As I got off the plane yesterday, I kept saying “wow…” underneath my mask. Going to Europe was more or less part of my monthly routine two years ago, but thenCovid kept me out for a year and a half. Even though I had double-checked the requirements and filled out preclearance forms, I was still half expecting to be denied entry.
I flew from LAX to Zurich, and as soon as I checked into my hotel I just started walking. I walked through neighborhoods, downtown, and along the water. People spoke mostly German, but also some French and Arabic. I only heard two people speaking English. The number one place I missed during Covid was Budapest, because it felt so foreign to be able to stroll through beautiful streets looking up at the old buildings, and Zurich definitely scratched that itch.
Other times I’ve visited Zurich I’ve found it to be unremarkable. With fresh eyes, though, everything was amazing. I liked the little wild parks, the coffee shops, and the half-flooded street with fountains that the kids could play in.
In more ways than one I felt like a new traveler. I forgot to do my anti-jet-lag strategy so I had to compensate on the plane.
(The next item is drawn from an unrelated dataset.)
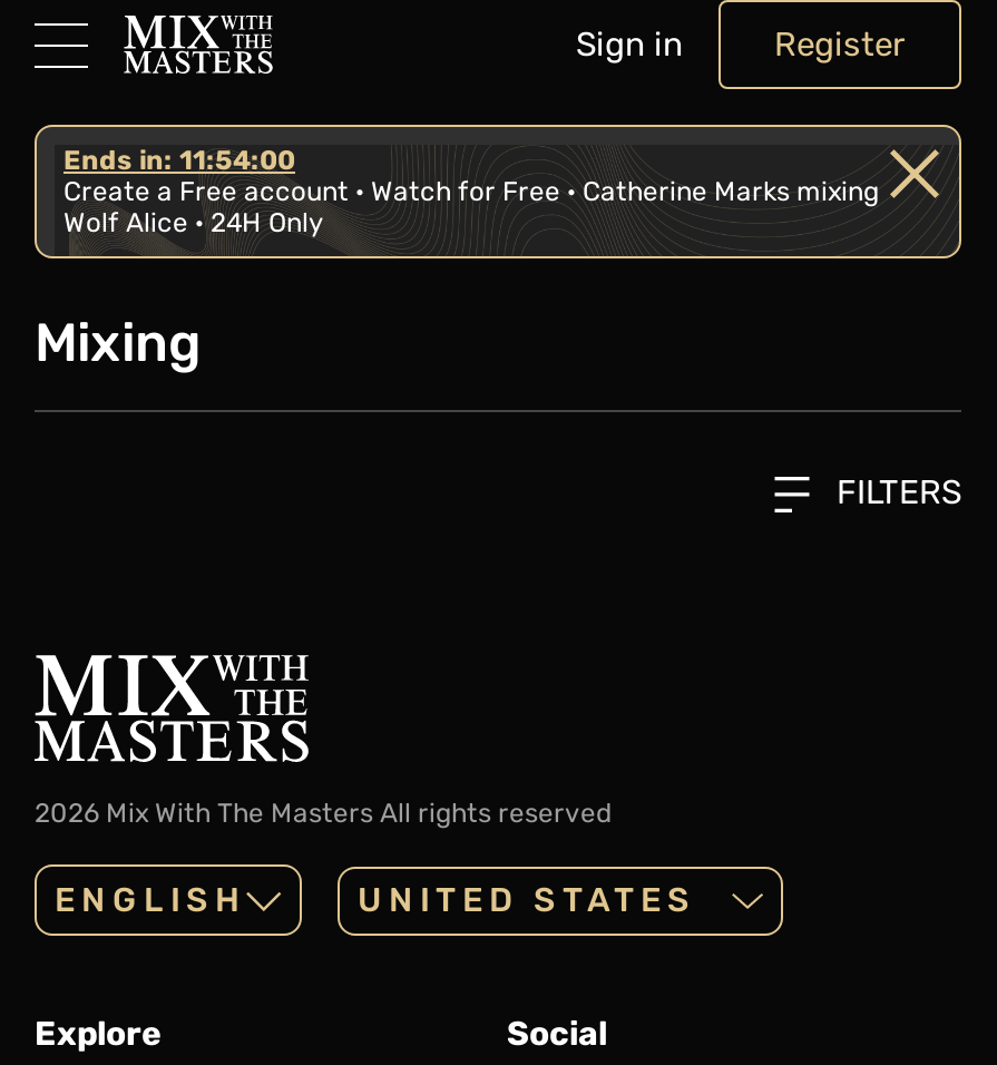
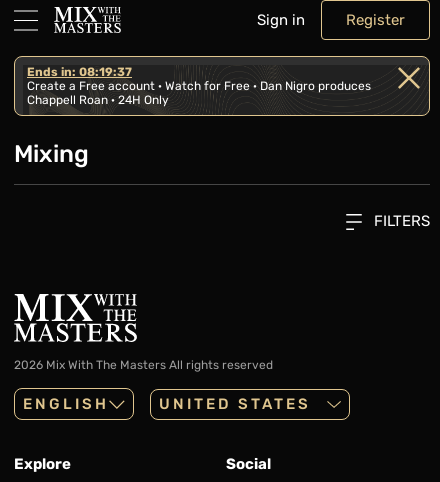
[63,145,295,176] Ends in: 11:54:00 -> [27,65,132,79] Ends in: 08:19:37
[63,176,879,207] Create a Free account · Watch for Free · Catherine Marks mixing -> [27,79,371,93] Create a Free account · Watch for Free · Dan Nigro produces
[63,207,324,238] Wolf Alice · 24H Only -> [27,93,169,107] Chappell Roan · 24H Only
I double checked everything in my bag but still forgot to bring a US plug adapter. More than anything, travel felt like a big deal again. Before Covid my friends and I would take random last minute trips to Asia or Europe, sometimes just for a few days. It felt as natural as getting on a bus and going around town.
There’s something nice about both ways. When you travel all the time and it feels like no big deal, the entire world feels like one big neighborhood. When it’s novel, though, every part of it is amazing.
I grew a little bit of sympathy for those who travel less and and maybe hesitate to travel out of fear. I still think they should travel, of course, but I get why it feels like a big deal.
Traveling through Europe during this tail end of Covid was a lot easier than I expected. The only reason I booked a hotel in Zurich was because I thought there was no way I’d be able to make a 90 minute connection to Vienna. It turns out that customs took the same few seconds it normally takes. I handed the agent my vaccine card but I’m not really sure she even looked at it.
This morning I went to the airport to fly to Vienna and left myself plenty of time in case there was any hassle. No one checked anything leaving Zurich and flashing my vaccine card was all they needed once I landed in Austria. Apparently I can go to Budapest by train, so I’m going to try that tomorrow. We’ll see if it’s as easy as the other two borders.
I thought I’d be beating the tourists, but there are still a bunch from Europe and the Middle East. It’s much rarer to see Americans and Brits can hardly travel anywhere. I’m going to a museum or two tomorrow before heading to Budapest, so we’ll see how empty the museums are.
I still can’t go everywhere I’d like to (come on, Japan! Let me in!), but I can go enough places that it feels like Covid is over besides sometimes having to wear a mask. I may write more on this later, but I’m simultaneously grateful for being forced to stay put in Vegas during quarantine and also for having my freedom back.
Photo is outside a church in Vienna
I was going to schedule a tea time, but when I’m in Europe I drink tea at about 2am PT, which doesn’t seem doable since most of my readers are from the US.